## Activity
Give again, unaltered, the line with "(406, 60) none" and all lines that follow it in the listing below, minus any pictures.

## Supplied information
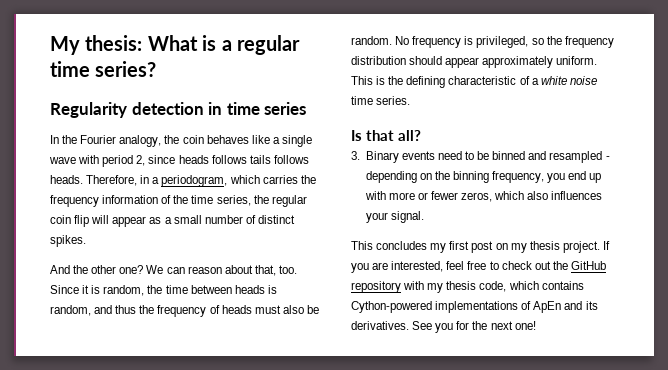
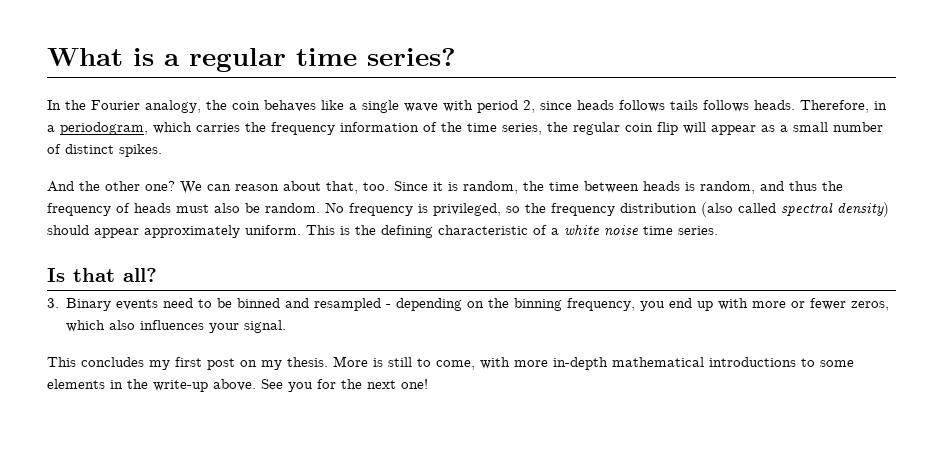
[50,35,143,55] My thesis: -> (47, 57) none
[50,102,307,118] // Regularity detection in time series -> (456, 57) none
(406, 60) none -> [701,202,889,217] (also called spectral density)
[529,241,610,253] [351,261,606,273] [351,281,584,293] [351,301,598,313] [351,321,409,330] thesis project. If you are interested, feel free to check out the GitHub repository with my thesis code, which contains Cython-powered implementations of ApEn and its derivatives. -> [287,356,854,370] [47,379,256,392] thesis. More is still to come, with more in-depth mathematical introductions to some elements in the write-up above.

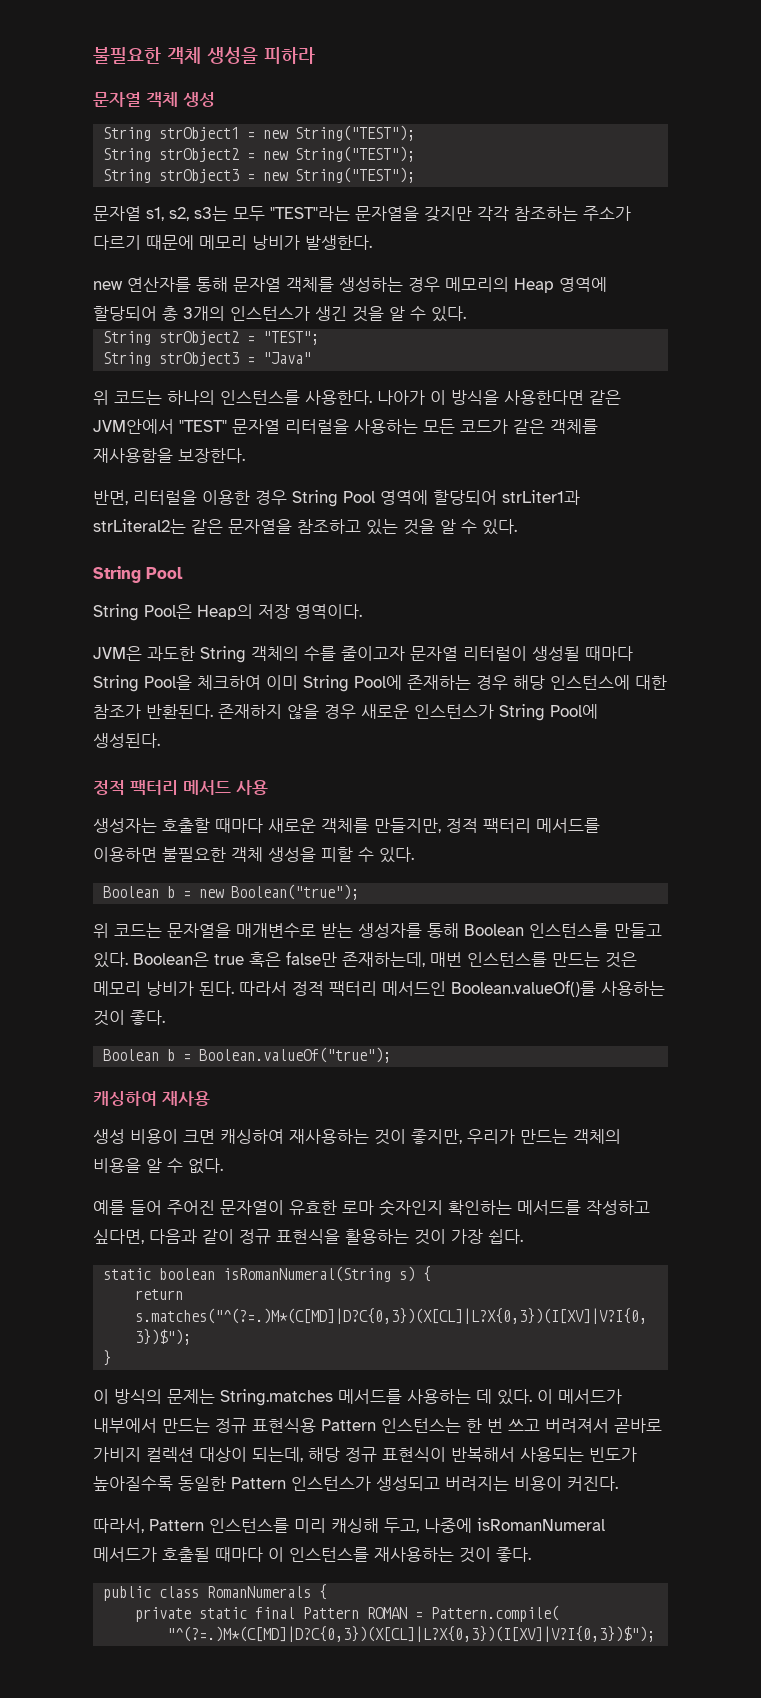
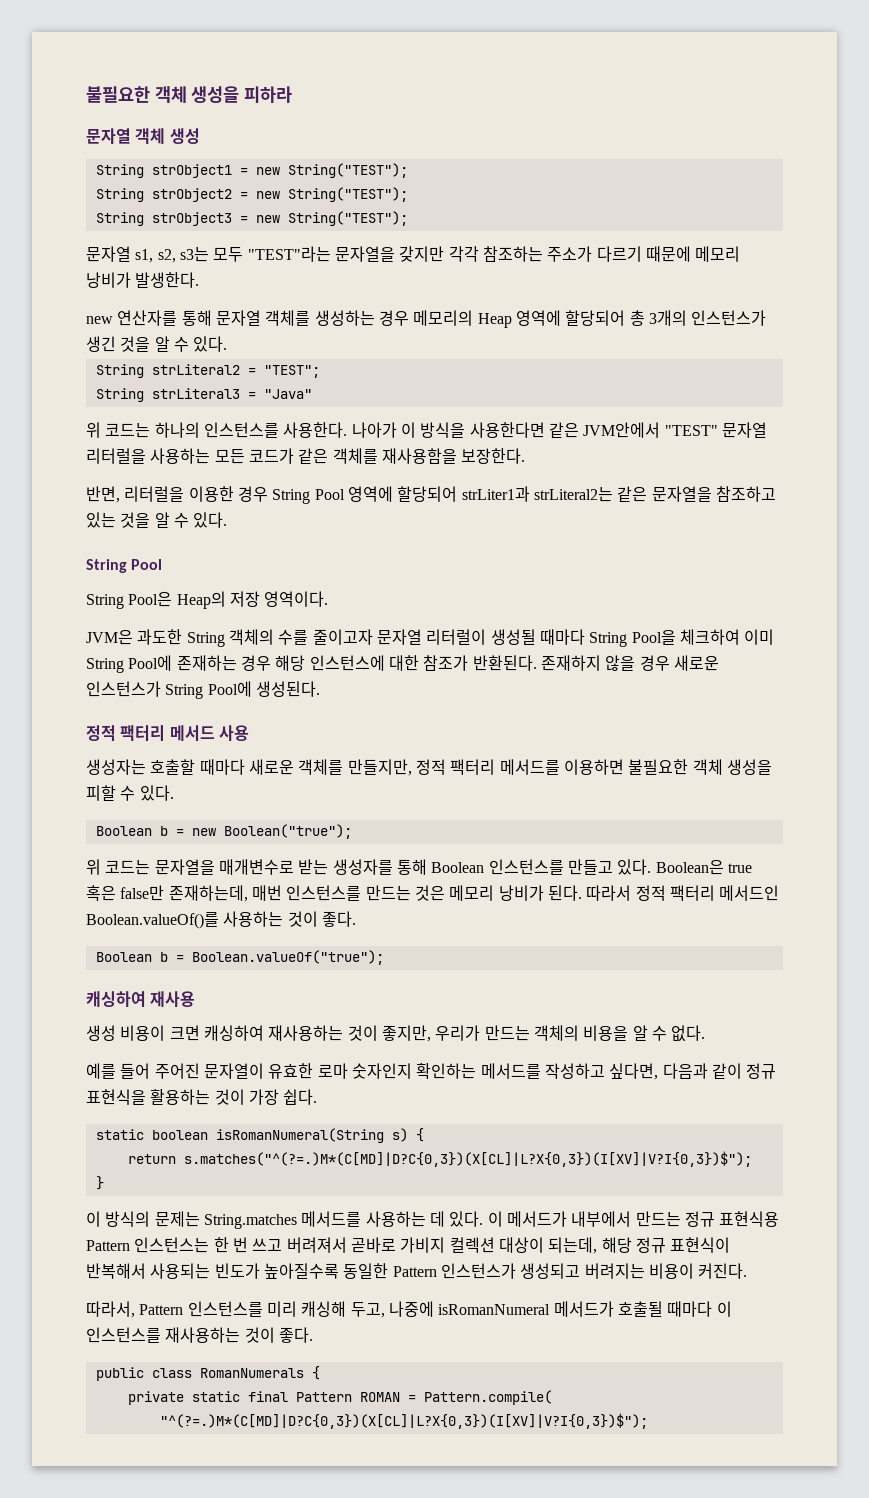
[159,331,240,345] strObject2 -> [151,364,240,375] strLiteral2
[159,352,240,366] strObject3 -> [151,388,240,399] strLiteral3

## Task response
(406, 60) none -> [701,202,889,217] (also called spectral density)
[529,241,610,253] [351,261,606,273] [351,281,584,293] [351,301,598,313] [351,321,409,330] thesis project. If you are interested, feel free to check out the GitHub repository with my thesis code, which contains Cython-powered implementations of ApEn and its derivatives. -> [287,356,854,370] [47,379,256,392] thesis. More is still to come, with more in-depth mathematical introductions to some elements in the write-up above.

[159,331,240,345] strObject2 -> [151,364,240,375] strLiteral2
[159,352,240,366] strObject3 -> [151,388,240,399] strLiteral3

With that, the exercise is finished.